Sous le chagrin qu’elle épaissit
L’enthousiasme se rancit.

Plus loin on trouve de l’inquiétude qui est « mâchée » ; (page 667) un peu après, voici la nuit qui nous « poisse de son trouble ».

Quant à la nuit, elle nous poisse
De son trouble toujours nouveau.

Et cette image d’engluement et d’empoissement se représentera encore, nous verrons le remords traîner « son infini dans l’immensité comme dans de la poix ». Ailleurs, un accouplement inattendu de mots.

Pauvre homme, c’est du fiel qui pave ta prison,
Car de partout l’angoisse originelle en suinte.

Un pavé de fiel et un suintement d’angoisse – étrange, étrange ! Et tenez encore :

Et toujours plus épais, plus visqueux, s’étendra
L’abîme de tristesse où tes deux ailes trempent.

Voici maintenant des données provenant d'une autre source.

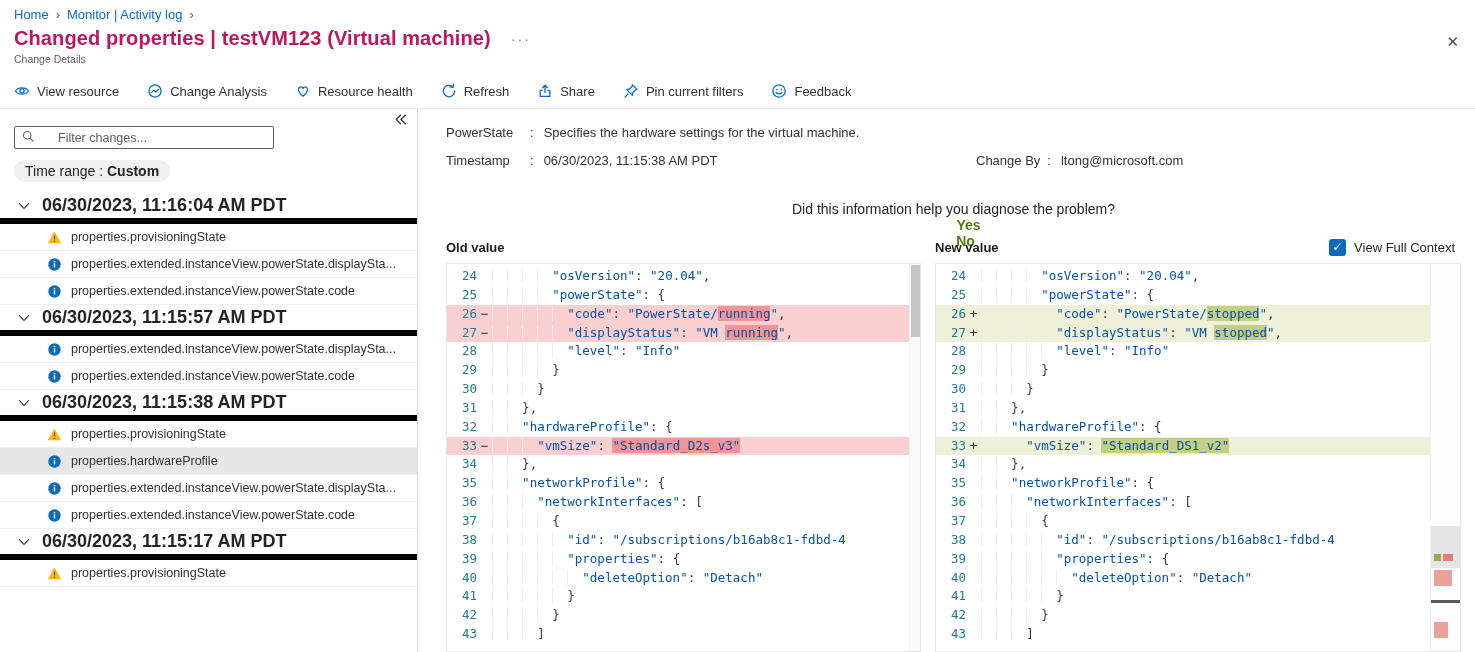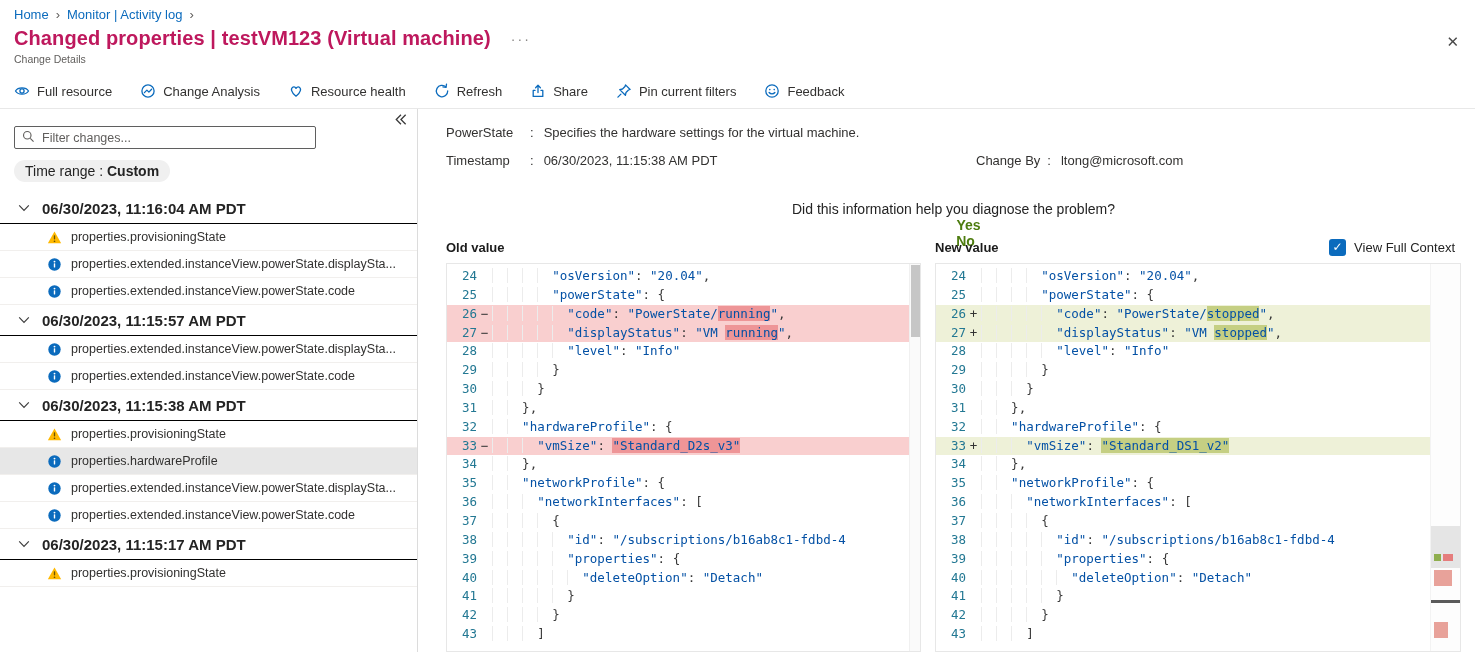--- a/index.html
+++ b/index.html
@@ -23,27 +23,27 @@
   .toolbar { display:flex; align-items:center; gap:28px; margin-top:12px; padding:6px 14px 9px; border-bottom:1px solid #e8e8e8; }
   .tbtn { display:flex; align-items:center; gap:7px; background:none; border:none; font-family:inherit; font-size:13px; color:#323130; cursor:pointer; }
   .ticon { display:flex; align-items:center; }
 
   
   .bodywrap { flex:1 1 auto; min-height:0; display:flex; }
 
   
   .sidebar { flex:none; width:418px; border-right:1px solid #dcdcdc; position:relative; padding-top:17px; }
   .collapse { position:absolute; top:3px; right:9px; cursor:pointer; }
-  .search { margin-left:14px; width:302px; height:23px; border:1px solid #5f5f5f; border-radius:2px; background:#fff; display:flex; align-items:center; gap:7px; padding:0 7px; }
+  .search { margin-left:14px; width:260px; height:23px; border:1px solid #5f5f5f; border-radius:2px; background:#fff; display:flex; align-items:center; gap:23px; padding:0 7px; }
   .search input { border:none; outline:none; flex:1; font-family:inherit; font-size:12.5px; color:#323130; background:transparent; }
   .search input::placeholder { color:#605e5c; }
   .pill { display:inline-block; margin:11px 0 7px 14px; background:#f0f0f0; border-radius:11px; padding:3px 11px; font-size:14px; color:#242424; cursor:pointer; }
   .pill b { font-weight:700; }
   .tree { margin-top:4px; }
-  .tgroup { height:31px; display:flex; align-items:center; gap:11px; padding-left:17px; font-size:15px; font-weight:700; color:#242424; border-bottom:1px solid #000000; cursor:pointer; }
+  .tgroup { height:31px; display:flex; align-items:center; gap:11px; padding-left:17px; font-size:18px; font-weight:700; color:#242424; border-bottom:6px solid #000000; cursor:pointer; }
   .titem { height:27px; display:flex; align-items:center; gap:9px; padding-left:47px; font-size:12.5px; color:#323130; border-bottom:1px solid #f1efed; cursor:pointer; white-space:nowrap; overflow:hidden; }
   .titem.selected { background:#e7e7e7; }
   .tico { display:flex; align-items:center; flex:none; }
 
   
   .main { flex:1; min-width:0; padding:16px 14px 0 28px; display:flex; flex-direction:column; position:relative; }
   .kv { font-size:13px; color:#323130; margin-bottom:10px; height:18px; position:relative; white-space:nowrap; }
   .kl { display:inline-block; width:84px; }
   .colon { margin-right:10px; }
   .changedby { position:absolute; left:530px; top:0; }
@@ -105,21 +105,21 @@
     <button class="closebtn">✕</button>
     <div class="subtitle">Change Details</div>
     <div class="toolbar">
         <button class="tbtn">
           <span class="ticon">
             <svg width="16" height="16" viewBox="0 0 16 16">
               <path d="M1.5 8 C4 3.8 12 3.8 14.5 8 C12 12.2 4 12.2 1.5 8 Z" fill="none" stroke="#0b6bbd" stroke-width="1.3" stroke-linecap="round" stroke-linejoin="round"></path>
               <circle cx="8" cy="8" r="2.1" fill="none" stroke="#0b6bbd" stroke-width="1.3" stroke-linecap="round" stroke-linejoin="round"></circle>
             </svg>
           </span>
-          <span>Full resource</span>
+          <span>View resource</span>
         </button>
         <button class="tbtn">
           <span class="ticon">
             <svg width="16" height="16" viewBox="0 0 16 16">
               <circle cx="8" cy="8" r="6.1" fill="none" stroke="#0b6bbd" stroke-width="1.3" stroke-linecap="round" stroke-linejoin="round"></circle>
               <path d="M4.4 9.6 L6.9 7.1 L8.9 9.1 L11.6 6.2" fill="none" stroke="#0b6bbd" stroke-width="1.3" stroke-linecap="round" stroke-linejoin="round"></path>
             </svg>
           </span>
           <span>Change Analysis</span>
         </button>

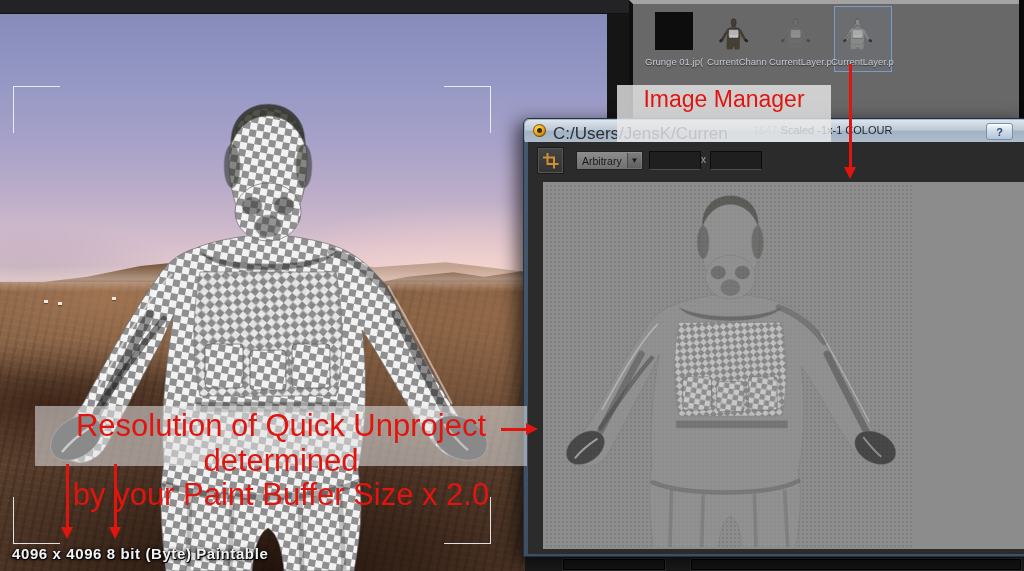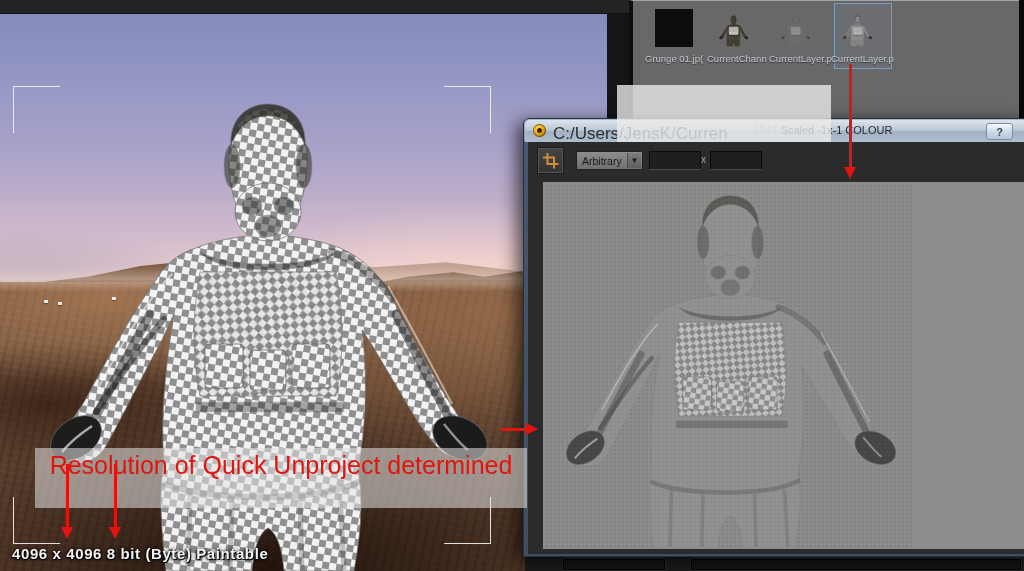--- a/index.html
+++ b/index.html
@@ -44,21 +44,21 @@
   .bracket.tl{border-top:1.5px solid #f4f4f6;border-left:1.5px solid #f4f4f6;}
   .bracket.tr{border-top:1.5px solid #f4f4f6;border-right:1.5px solid #f4f4f6;}
   .bracket.bl{border-bottom:1.5px solid #f4f4f6;border-left:1.5px solid #f4f4f6;}
   .bracket.br{border-bottom:1.5px solid #f4f4f6;border-right:1.5px solid #f4f4f6;}
 
   #status-text{left:12px;top:545px;font-size:15px;font-weight:bold;letter-spacing:.6px;color:#f4f4f4;
     text-shadow:1px 1px 0 #000,-1px 1px 2px rgba(0,0,0,.8),0 0 4px #000;z-index:6;white-space:nowrap;}
 
   
   #imgmgr{left:629px;top:0;width:391px;height:122px;background:#686868;border-left:4px solid #0e0e0e;
-    border-top:1px solid #a3a3a3;z-index:2;}
+    border-top:4px solid #a3a3a3;z-index:2;}
   #im-strip{left:1019px;top:0;width:5px;height:122px;background:#0a0a0a;z-index:2;}
   .thumb-item{position:absolute;top:2px;width:62px;height:66px;}
   .thumb-box{position:absolute;left:10px;top:3px;width:40px;height:44px;display:flex;align-items:center;justify-content:center;}
   .thumb-label{position:absolute;left:1px;top:50px;font-size:9.5px;color:#c8ccd6;text-shadow:0 1px 1px rgba(20,20,20,.7);white-space:nowrap;}
   #thumb-sel-frame{position:absolute;left:4px;top:0px;width:58px;height:66px;border:1px solid #7a9cc8;background:rgba(140,160,190,.10);}
 
   
   #imgwin{left:523px;top:118px;width:506px;height:439px;z-index:5;border-radius:6px 6px 0 0;
     background:linear-gradient(180deg,#a8b8cb 0px,#8ba0b6 21px,#45586f 23px,#3e4f64 100%);
     border:1px solid #23303f;box-shadow:-6px 4px 18px rgba(0,0,0,.65);}
@@ -93,21 +93,21 @@
 
   
   #bottomstrip{left:525px;top:557px;width:499px;height:14px;background:#1b1b1b;z-index:4;}
   .bs-box{position:absolute;top:2px;height:11px;background:#141414;border:1px solid #000;box-shadow:0 0 0 1px #2a2a2a;}
 
   
   .anno{z-index:8;text-align:center;color:#e01510;line-height:1.12;}
   #anno1{left:617px;top:85px;width:214px;height:57px;background:rgba(233,233,233,.80);
     font-size:23px;padding-top:2px;}
   #anno2{left:35px;top:406px;width:492px;height:60px;background:rgba(228,228,228,.55);
-    font-size:25px;padding-top:3px;margin-top:42px;}
+    font-size:31px;padding-top:3px;}
   .arrow{z-index:9;}
   .v-arrow{width:3px;background:#e01510;}
   .v-arrow::after{content:"";position:absolute;left:-5px;bottom:-11px;border:6.5px solid rgba(0,0,0,0);
     border-top:12px solid #e01510;}
   .h-arrow{height:3px;background:#e01510;}
   .h-arrow::after{content:"";position:absolute;right:-11px;top:-5px;border:6.5px solid rgba(0,0,0,0);
     border-left:12px solid #e01510;}
 </style>
 </head>
 <body>
@@ -290,21 +290,23 @@
     </div>
   </div>
 </div>
 
 <div class="abs" id="bottomstrip">
   <div class="bs-box" style="left:38px;width:102px;"></div>
   <div class="bs-box" style="left:166px;width:330px;"></div>
 </div>
 
 <div class="abs anno" id="anno1">
+  <div>Image Manager</div>
 </div>
 <div class="abs anno" id="anno2">
   <div>Resolution of Quick Unproject determined</div>
+  <div>by your Paint Buffer Size x 2.0</div>
 </div>
 
 <div class="abs arrow v-arrow" style="left:849px;top:64px;height:110px;"></div>
 <div class="abs arrow v-arrow" style="left:66px;top:464px;height:70px;"></div>
 <div class="abs arrow v-arrow" style="left:114px;top:464px;height:70px;"></div>
 <div class="abs arrow h-arrow" style="left:501px;top:428px;width:32px;"></div>
 
 </body></html>

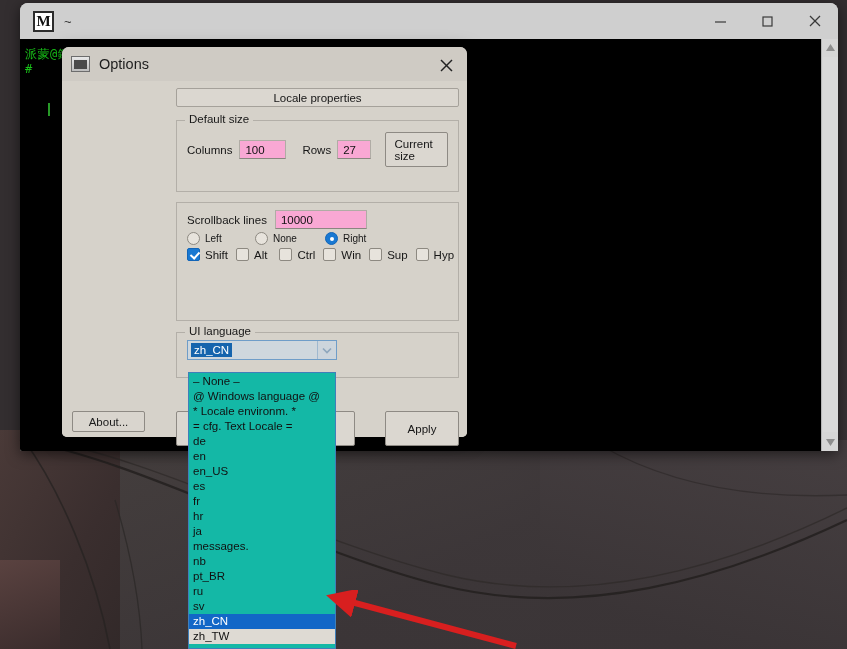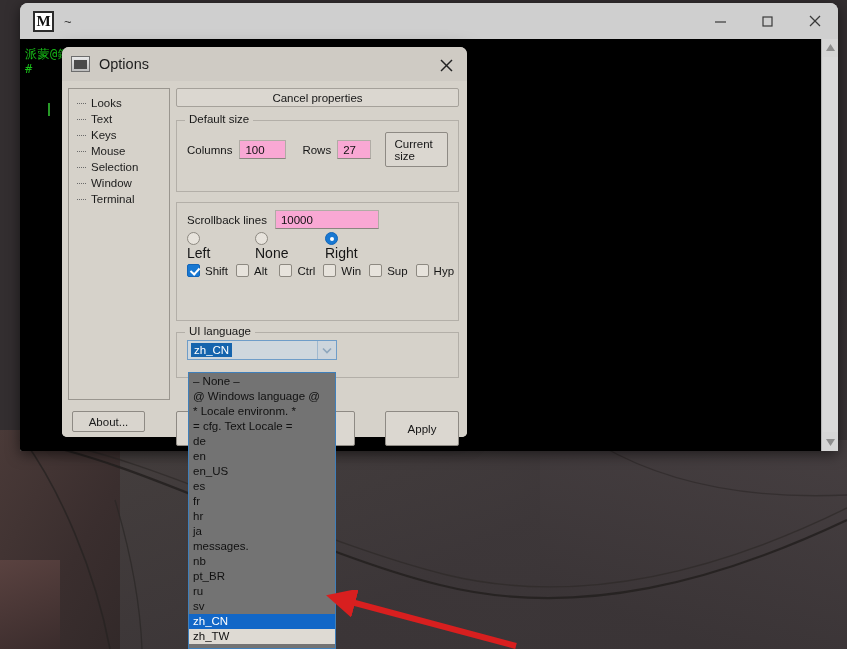--- a/index.html
+++ b/index.html
@@ -242,21 +242,21 @@
   .chkbox.checked {
     background: #1878d2; border-color: #1265b8;
   }
   .chkbox.checked::after {
     content: ""; position: absolute;
     left: 4px; top: 1px; width: 4px; height: 7px;
     border: solid #fff; border-width: 0 2px 2px 0;
     transform: rotate(42deg);
   }
 
-  .rad { display: flex; align-items: flex-start; font-size: 14px; color: #161616; flex-direction: column; }
+  .rad { display: flex; align-items: center; font-size: 10px; color: #161616; }
   .radbox {
     width: 13px; height: 13px; margin-right: 5px;
     border-radius: 50%;
     background: #e7e3dc; border: 1px solid #8d8981;
     position: relative; flex: none;
   }
   .radbox.selected { background: #1878d2; border-color: #1265b8; }
   .radbox.selected::after {
     content: ""; position: absolute;
     left: 3.5px; top: 3.5px; width: 4px; height: 4px;
@@ -283,21 +283,21 @@
     background: #cdd5dc;
     border-left: 1px solid #9fb8cf;
     display: flex; align-items: center; justify-content: center;
   }
 
   
   #dropdown {
     position: absolute;
     left: 188px; top: 372px;
     width: 148px;
-    background: #737373;
+    background: #14b8a6;
     border: 1px solid #3f7fba;
     z-index: 60;
     padding: 1px 0 4px 0;
   }
   .dd-item {
     height: 15px; line-height: 15px;
     font-size: 11.5px; color: #111;
     padding-left: 4px;
     white-space: nowrap;
   }
@@ -384,51 +384,42 @@
     <div id="dlg-close">
       <svg width="15" height="15" viewBox="0 0 15 15">
           <line x1="2" y1="2" x2="13" y2="13" stroke="#222" stroke-width="1.5"></line>
           <line x1="13" y1="2" x2="2" y2="13" stroke="#222" stroke-width="1.5"></line>
         </svg>
     </div>
   </div>
 
   <div id="dlg-body">
 
-    <div id="tree">
-      <div class="tree-item"><span>Looks</span></div>
-      <div class="tree-item"><span>Text</span></div>
-      <div class="tree-item"><span>Keys</span></div>
-      <div class="tree-item"><span>Mouse</span></div>
-      <div class="tree-item"><span>Selection</span></div>
-      <div class="tree-item"><span>Window</span></div>
-      <div class="tree-item"><span>Terminal</span></div>
-    </div>
 
     <div id="about-btn">About...</div>
 
     <div id="panel">
 
-      <div id="page-header">Cancel properties</div>
+      <div id="page-header">Locale properties</div>
 
       <div class="groupbox" style="margin-top:13px; height:72px;">
         <div class="gb-title">Default size</div>
         <div class="row" style="margin-top:2px;">
           <span class="lbl">Columns</span>
           <div class="txtfield" style="width:56px; margin-left:7px;">100</div>
           <span class="lbl" style="margin-left:16px;">Rows</span>
           <div class="txtfield" style="width:40px; margin-left:6px;">27</div>
           <div class="btn" style="margin-left:14px; width:74px;">Current size</div>
         </div>
       </div>
 
       <div class="groupbox" style="margin-top:10px; height:119px; padding-top:7px;">
         <div class="row">
           <span class="lbl">Scrollback lines</span>
-          <div class="txtfield" style="width:104px; margin-left:8px;">10000</div>
+          <div class="txtfield" style="width:92px; margin-left:8px;">10000</div>
         </div>
 
         <div class="row" style="margin-top:3px;">
           <div class="rad" style="width:68px;">
             <span class="radbox"></span>
             <span>Left</span>
           </div>
           <div class="rad" style="width:70px;">
             <span class="radbox"></span>
             <span>None</span>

Ne retrouvez-vous pas là les effets du papier tue-mouches ? J’aurai mille traits semblables à citer. Il n’est que trop vrai, hélas ! que le style de M. Rollinat s’est volontairement envasé et que, pour peindre nos agonies dans l’abîme marécageux et l’inefficacité des remèdes tentés pour revenir à la vie, son vocabulaire est devenu presque uniquement médical ou même pharmaceutique. Donc, dans cette troisième époque, pas d’idéal, – nous n’y comptions pas ; – mais pas même un rayon de soleil, pas de lumière, pas d’air ! On sort de cette géhenne consterné, navré. On se dit néanmoins qu’il faut que le talent natif du poète ait la vie dure pour n’avoir pas déjà succombé dans cette atmosphère. C’est qu’il était de santé robuste et de constitution exceptionnelle ; mais attention ! Le voici bien malade.

Maxime Gaucher.

 

Remarque de Régis Crosnier : Maxime Gaucher a toujours été très négatif vis-à-vis de Maurice Rollinat, dans les présentations qu’il a faites des précédents livres :
– Dans les brandes chez Sandoz et Fischbacher (La Revue politique et littéraire du 14 juillet 1877, page 43) ;
– Les Névroses (La Revue politique et littéraire du 10 mars 1883, pages 311 et 312) ;
– Dans les Brandes chez Charpentier (La Revue politique et littéraire – Revue des cours littéraires (3e série) du 15 septembre 1883, pages 349 et 350).